Content starts

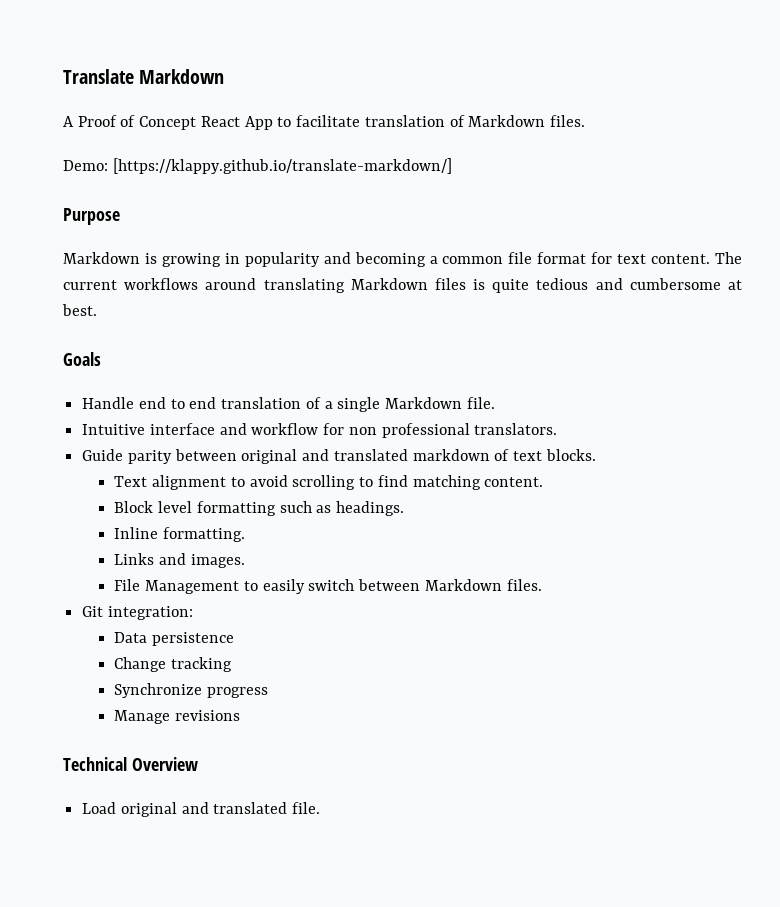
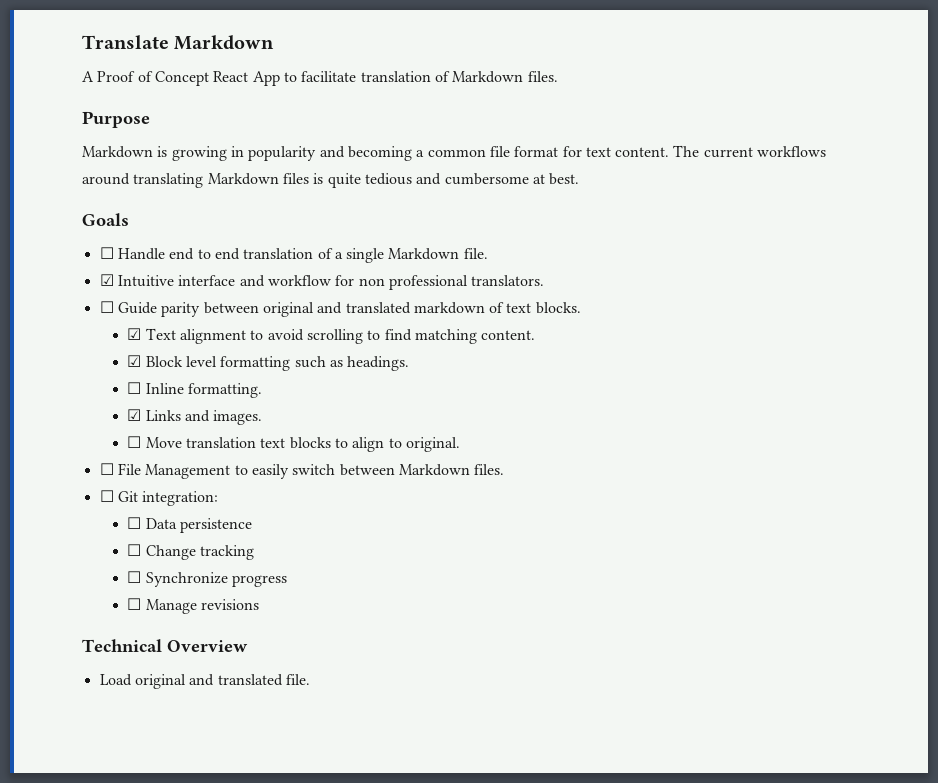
[63,158,452,174] // Demo: [https://klappy.github.io/translate-markdown/] -> (558, 76) none
(101, 359) none -> [99,247,114,259] ☐
(495, 403) none -> [99,274,114,286] ☑
(558, 429) none -> [99,301,114,313] ☐
(596, 455) none -> [127,328,142,340] ☑
(544, 482) none -> [127,355,142,367] ☑
(405, 508) none -> [127,382,142,394] ☐
(246, 534) none -> [127,409,142,421] ☑
(245, 561) none -> [127,436,460,452] [99,463,114,475] ☐ Move translation text blocks to align to original. // ☐
(542, 585) none -> [99,490,114,502] ☐
(193, 613) none -> [127,517,142,529] ☐
(235, 639) none -> [127,544,142,556] ☐
(233, 664) none -> [127,571,142,583] ☐
(269, 692) none -> [127,598,142,610] ☐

Content ends

### Problem
Take the line that contains "(235, 639) none -> [127,544,142,556] ☐" and every line after it through the end of the listing above, and repeat them exactly.

### Expected answer
(235, 639) none -> [127,544,142,556] ☐
(233, 664) none -> [127,571,142,583] ☐
(269, 692) none -> [127,598,142,610] ☐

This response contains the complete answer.